(EXERCISE AIM)
Every line below between the one holding "[20,692,250,764] 87,00 €" and the one holding "[14,247,714,336] Как правильно", inclusive, should be copied exactly, and no other line.

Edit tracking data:
________________________

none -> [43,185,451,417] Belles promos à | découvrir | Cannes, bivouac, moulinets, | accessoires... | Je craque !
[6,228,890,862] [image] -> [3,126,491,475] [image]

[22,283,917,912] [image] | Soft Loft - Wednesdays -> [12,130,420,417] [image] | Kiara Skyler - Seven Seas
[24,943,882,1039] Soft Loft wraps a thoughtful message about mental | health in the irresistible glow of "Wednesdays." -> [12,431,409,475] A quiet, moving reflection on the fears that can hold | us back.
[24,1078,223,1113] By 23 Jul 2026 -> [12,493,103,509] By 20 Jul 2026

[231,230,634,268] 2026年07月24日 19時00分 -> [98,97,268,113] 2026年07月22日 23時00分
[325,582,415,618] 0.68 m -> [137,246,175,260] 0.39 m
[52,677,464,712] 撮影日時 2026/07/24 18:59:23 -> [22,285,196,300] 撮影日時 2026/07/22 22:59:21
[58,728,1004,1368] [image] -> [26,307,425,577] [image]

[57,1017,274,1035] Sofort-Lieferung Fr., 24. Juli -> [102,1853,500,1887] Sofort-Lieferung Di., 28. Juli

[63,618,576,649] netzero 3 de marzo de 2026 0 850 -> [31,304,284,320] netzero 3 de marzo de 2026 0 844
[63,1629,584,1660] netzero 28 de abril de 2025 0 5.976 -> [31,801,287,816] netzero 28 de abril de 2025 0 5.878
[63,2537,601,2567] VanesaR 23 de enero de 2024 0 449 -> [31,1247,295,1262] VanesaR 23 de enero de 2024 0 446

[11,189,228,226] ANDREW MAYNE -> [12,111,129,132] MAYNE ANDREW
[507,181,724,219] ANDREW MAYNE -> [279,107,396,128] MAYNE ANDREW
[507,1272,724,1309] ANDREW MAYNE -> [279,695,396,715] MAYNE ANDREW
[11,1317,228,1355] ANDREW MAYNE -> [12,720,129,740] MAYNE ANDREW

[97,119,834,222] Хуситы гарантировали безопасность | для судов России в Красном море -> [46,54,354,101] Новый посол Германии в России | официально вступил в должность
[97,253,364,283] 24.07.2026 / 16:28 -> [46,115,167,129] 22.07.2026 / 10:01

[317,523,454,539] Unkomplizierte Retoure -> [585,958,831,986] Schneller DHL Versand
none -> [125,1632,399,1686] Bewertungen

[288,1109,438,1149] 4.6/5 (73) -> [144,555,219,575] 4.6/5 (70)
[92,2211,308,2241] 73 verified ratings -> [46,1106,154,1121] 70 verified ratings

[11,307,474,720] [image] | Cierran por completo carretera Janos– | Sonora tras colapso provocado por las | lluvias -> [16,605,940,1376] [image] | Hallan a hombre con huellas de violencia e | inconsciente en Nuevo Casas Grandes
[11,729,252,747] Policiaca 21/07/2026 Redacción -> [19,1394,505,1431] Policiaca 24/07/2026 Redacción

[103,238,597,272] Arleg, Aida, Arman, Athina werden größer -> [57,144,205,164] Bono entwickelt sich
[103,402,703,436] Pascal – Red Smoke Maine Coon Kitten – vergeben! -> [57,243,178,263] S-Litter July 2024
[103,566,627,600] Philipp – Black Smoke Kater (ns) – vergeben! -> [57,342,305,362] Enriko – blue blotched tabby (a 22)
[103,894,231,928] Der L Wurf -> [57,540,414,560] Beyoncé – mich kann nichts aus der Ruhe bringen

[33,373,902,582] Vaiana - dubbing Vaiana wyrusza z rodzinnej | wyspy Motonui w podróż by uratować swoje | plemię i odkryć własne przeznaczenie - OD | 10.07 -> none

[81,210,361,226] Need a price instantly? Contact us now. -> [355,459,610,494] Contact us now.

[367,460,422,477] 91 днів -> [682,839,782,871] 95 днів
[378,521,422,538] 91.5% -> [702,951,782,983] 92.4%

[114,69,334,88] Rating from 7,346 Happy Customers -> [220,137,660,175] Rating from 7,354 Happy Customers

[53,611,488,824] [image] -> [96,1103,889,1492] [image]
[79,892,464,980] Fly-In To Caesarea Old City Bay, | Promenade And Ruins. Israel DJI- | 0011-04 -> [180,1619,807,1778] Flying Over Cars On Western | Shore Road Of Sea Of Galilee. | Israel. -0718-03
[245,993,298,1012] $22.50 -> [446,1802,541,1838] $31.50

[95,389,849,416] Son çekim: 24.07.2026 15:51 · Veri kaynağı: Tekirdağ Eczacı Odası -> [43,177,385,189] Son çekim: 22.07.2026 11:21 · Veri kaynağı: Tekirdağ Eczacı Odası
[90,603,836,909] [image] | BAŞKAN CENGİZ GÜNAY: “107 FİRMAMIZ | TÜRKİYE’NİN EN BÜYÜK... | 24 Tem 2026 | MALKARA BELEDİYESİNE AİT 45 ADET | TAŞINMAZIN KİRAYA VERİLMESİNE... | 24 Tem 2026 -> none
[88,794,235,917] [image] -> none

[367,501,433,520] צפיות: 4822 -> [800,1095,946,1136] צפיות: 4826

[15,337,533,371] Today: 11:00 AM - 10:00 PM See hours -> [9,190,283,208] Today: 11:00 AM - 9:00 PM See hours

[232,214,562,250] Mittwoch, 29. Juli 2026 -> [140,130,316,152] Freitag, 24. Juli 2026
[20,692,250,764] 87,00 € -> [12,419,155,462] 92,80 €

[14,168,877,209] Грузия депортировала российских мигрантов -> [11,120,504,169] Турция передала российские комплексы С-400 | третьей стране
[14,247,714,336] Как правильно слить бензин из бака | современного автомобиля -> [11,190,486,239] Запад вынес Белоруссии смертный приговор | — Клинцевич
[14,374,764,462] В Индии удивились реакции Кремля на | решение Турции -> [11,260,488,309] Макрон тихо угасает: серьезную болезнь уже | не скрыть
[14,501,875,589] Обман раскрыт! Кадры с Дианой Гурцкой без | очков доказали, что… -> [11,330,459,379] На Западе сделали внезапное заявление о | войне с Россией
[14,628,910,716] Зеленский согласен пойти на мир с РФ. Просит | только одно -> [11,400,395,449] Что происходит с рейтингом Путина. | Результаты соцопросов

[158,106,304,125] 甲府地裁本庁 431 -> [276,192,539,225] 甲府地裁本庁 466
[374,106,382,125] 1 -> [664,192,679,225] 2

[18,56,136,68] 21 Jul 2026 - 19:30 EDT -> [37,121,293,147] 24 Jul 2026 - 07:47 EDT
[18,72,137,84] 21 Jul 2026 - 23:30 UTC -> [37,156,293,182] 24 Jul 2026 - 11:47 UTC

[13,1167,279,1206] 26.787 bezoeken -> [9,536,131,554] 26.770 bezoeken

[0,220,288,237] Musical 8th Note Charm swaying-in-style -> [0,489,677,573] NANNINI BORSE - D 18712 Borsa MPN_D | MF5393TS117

________________________

(OUTPUT BELOW)
[20,692,250,764] 87,00 € -> [12,419,155,462] 92,80 €

[14,168,877,209] Грузия депортировала российских мигрантов -> [11,120,504,169] Турция передала российские комплексы С-400 | третьей стране
[14,247,714,336] Как правильно слить бензин из бака | современного автомобиля -> [11,190,486,239] Запад вынес Белоруссии смертный приговор | — Клинцевич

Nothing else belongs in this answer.